Should You Learn C?

You Probably Should

This is one of those questions that's been floating about for seemingly forever. It has the power to ignite a flame war on any relevant forum almost instantly. But really the question is whether or not you should learn languages that are close to the machine level even if you never intend to use them. And this leads into which order should you learn them in. So I'm going discuss, not answer, these questions instead.

There are a few advantages to knowing C well. In some rare circumstances, you do actually need to write code that compiles to a program that runs quickly. Usually you would want to do this in C or assembly. However, I personally wouldn't touch assembly until all other options had been exhausted. And even then, I wouldn't write more than a few pages of it.

C is like sleeping in a tent with a thin piece of plastic between you and the bumpy ground beneath.* There's hardly anything between you and the ground. By morning you're intimately familiar with the dirt beneath you. You know exactly where all the hard spots and bumps are. A language like Python or Ruby is like sleeping on a thousand dollar mattress in a luxury home, sitting where the bumpy ground was before it was excavated.

In the first case, you have no choice but to learn about the machine.
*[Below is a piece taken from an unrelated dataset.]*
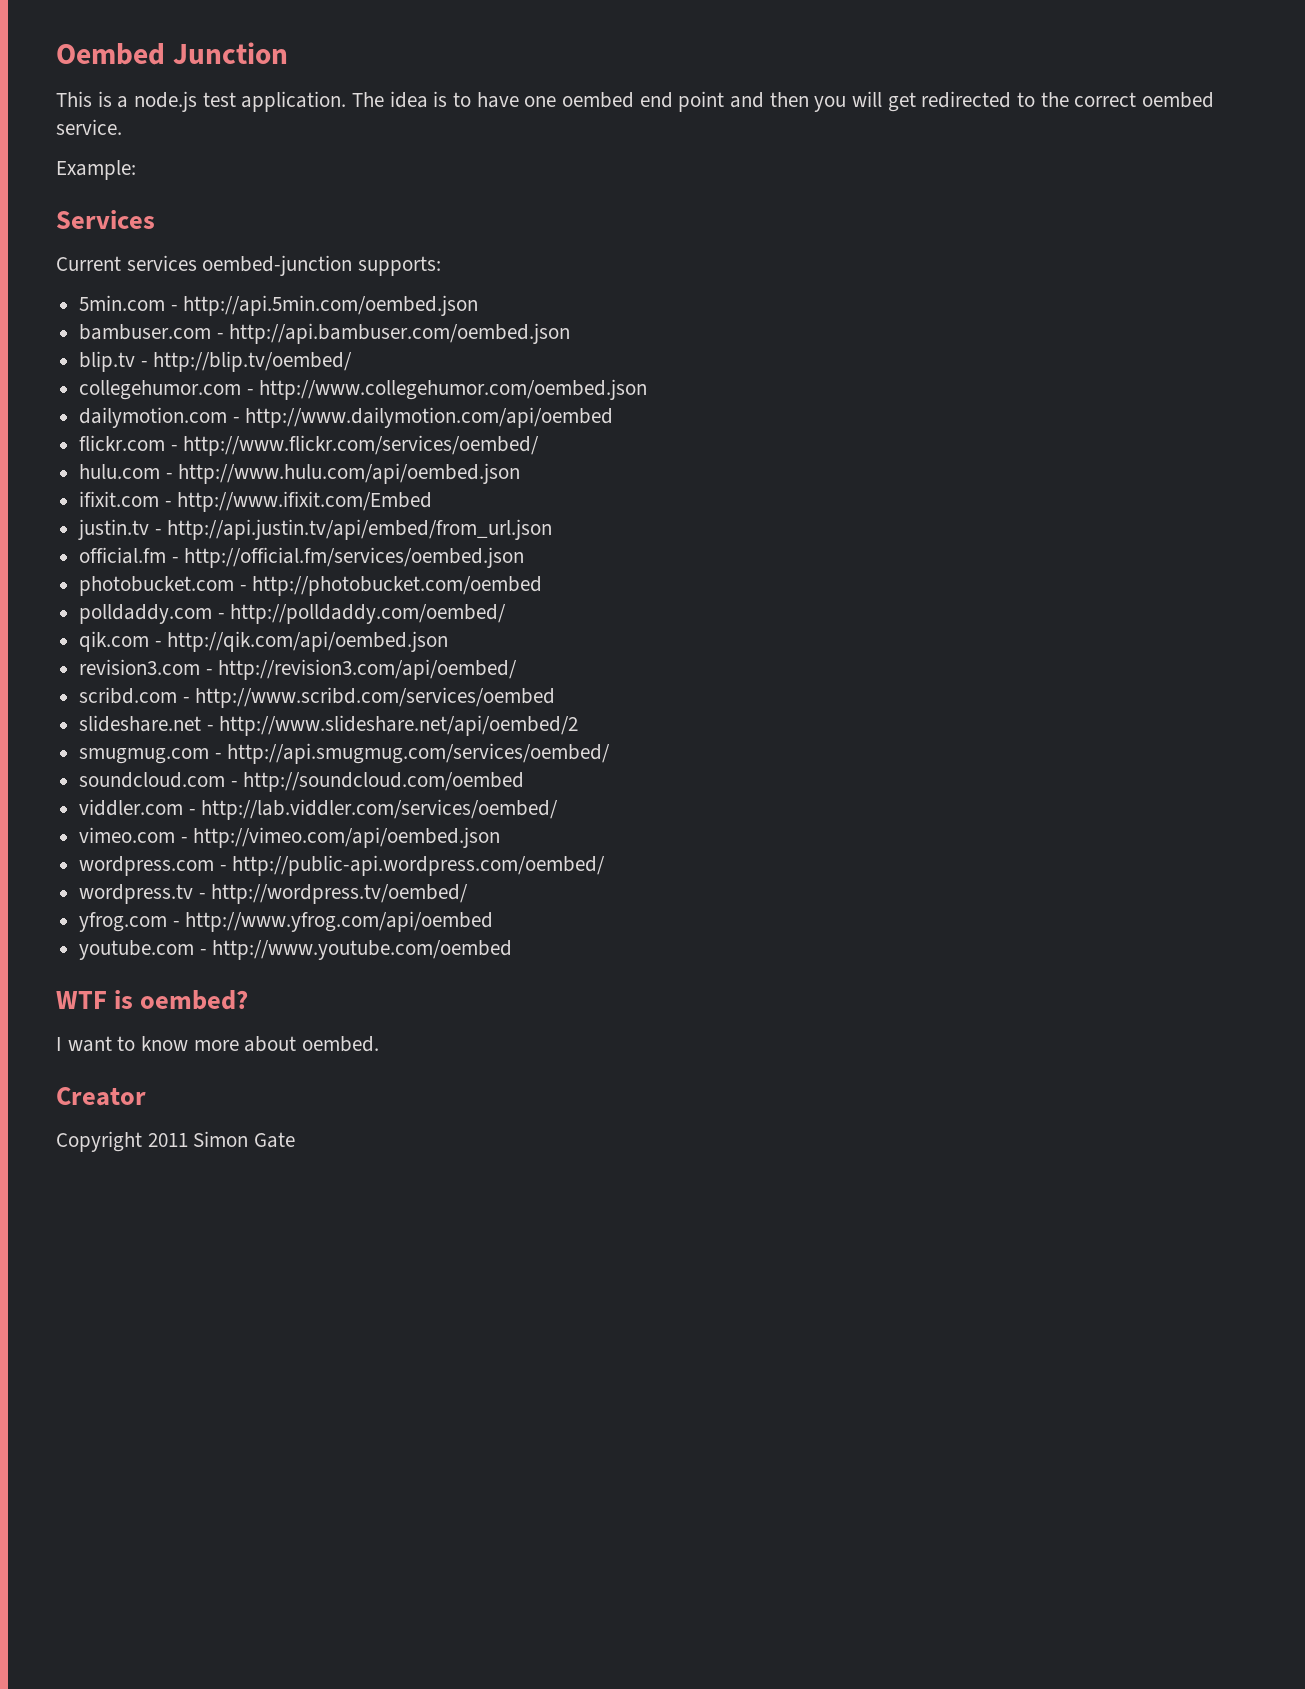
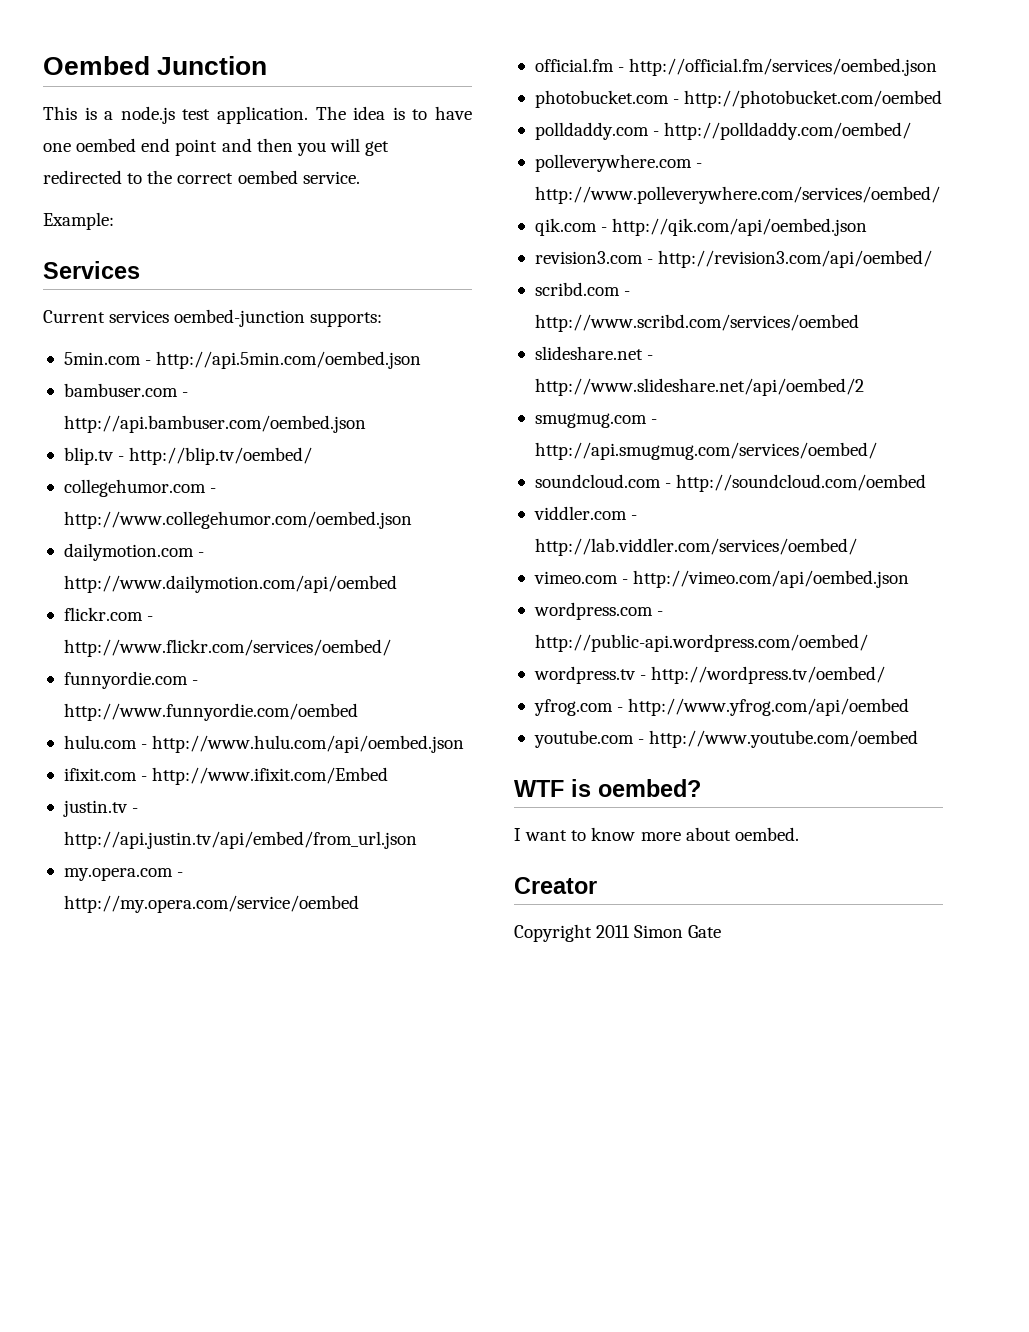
(540, 445) none -> [63,671,199,689] [63,703,358,721] // funnyordie.com - http://www.funnyordie.com/oembed
(553, 529) none -> [63,867,184,881] [63,895,359,913] // my.opera.com - http://my.opera.com/service/oembed
(507, 614) none -> [534,154,703,172] [534,186,940,204] // polleverywhere.com - http://www.polleverywhere.com/services/oembed/

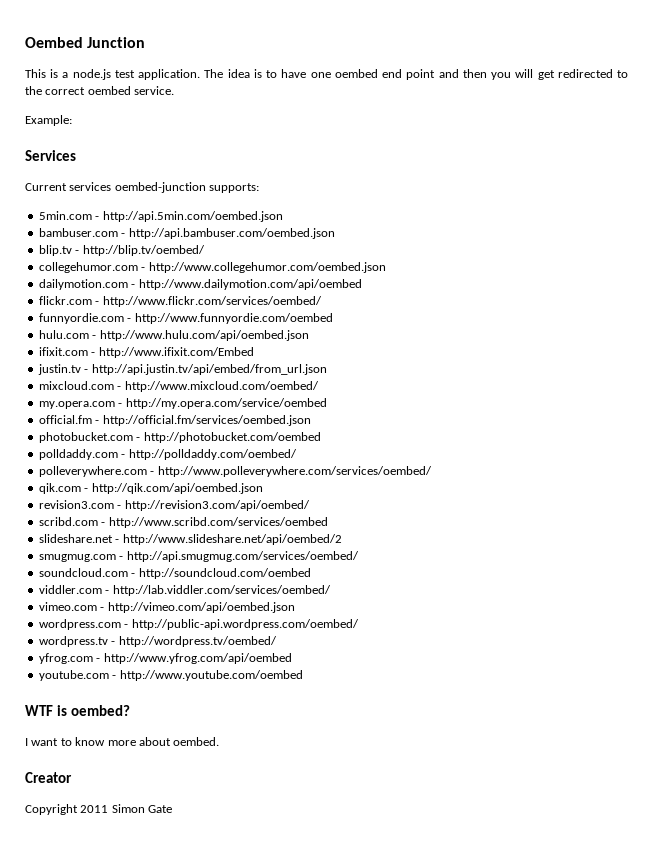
(417, 840) none -> [38,381,319,392] // mixcloud.com - http://www.mixcloud.com/oembed/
In the second case, you're living in a fantasy world that has no real bearing on the true environment. Sometimes it really helps to know what's beneath. Other times it probably doesn't matter. However, it might be difficult to know then it does matter if you've never had to take the real, physical hardware limits into consideration. So that's another argument in favor of low level languages.

The obvious reason to learn C is if you're going to write an OS or a module or a device driver. You absolutely can't do those things in Python. (Go ahead, try.) So you see, the essence of C can never go away. No matter how fast computers become and no matter how much memory is available, there will always be problems that require more speed than is available. And even if compilers and interpreters were to become so smart that they could generate code as efficient as C or assembly, they don't grant you access to the hardware (at least none that I've seen).

C Is Not Difficult

C is actually not nearly as complicated as some other languages. Even though you can start programming in Python almost immediately, it has a lot of crazy features, as do most high level scripting languages. Take for example map, lambda, list comprehensions, meta classes, and decorators. C has only the basics -- functions, loops, conditionals, and type declarations. You don't have to worry about concepts like objects, first class procedures, or byte codes. Honestly, the only hurdle in learning C that I can think of is pointers. Everything else was completely straight forward.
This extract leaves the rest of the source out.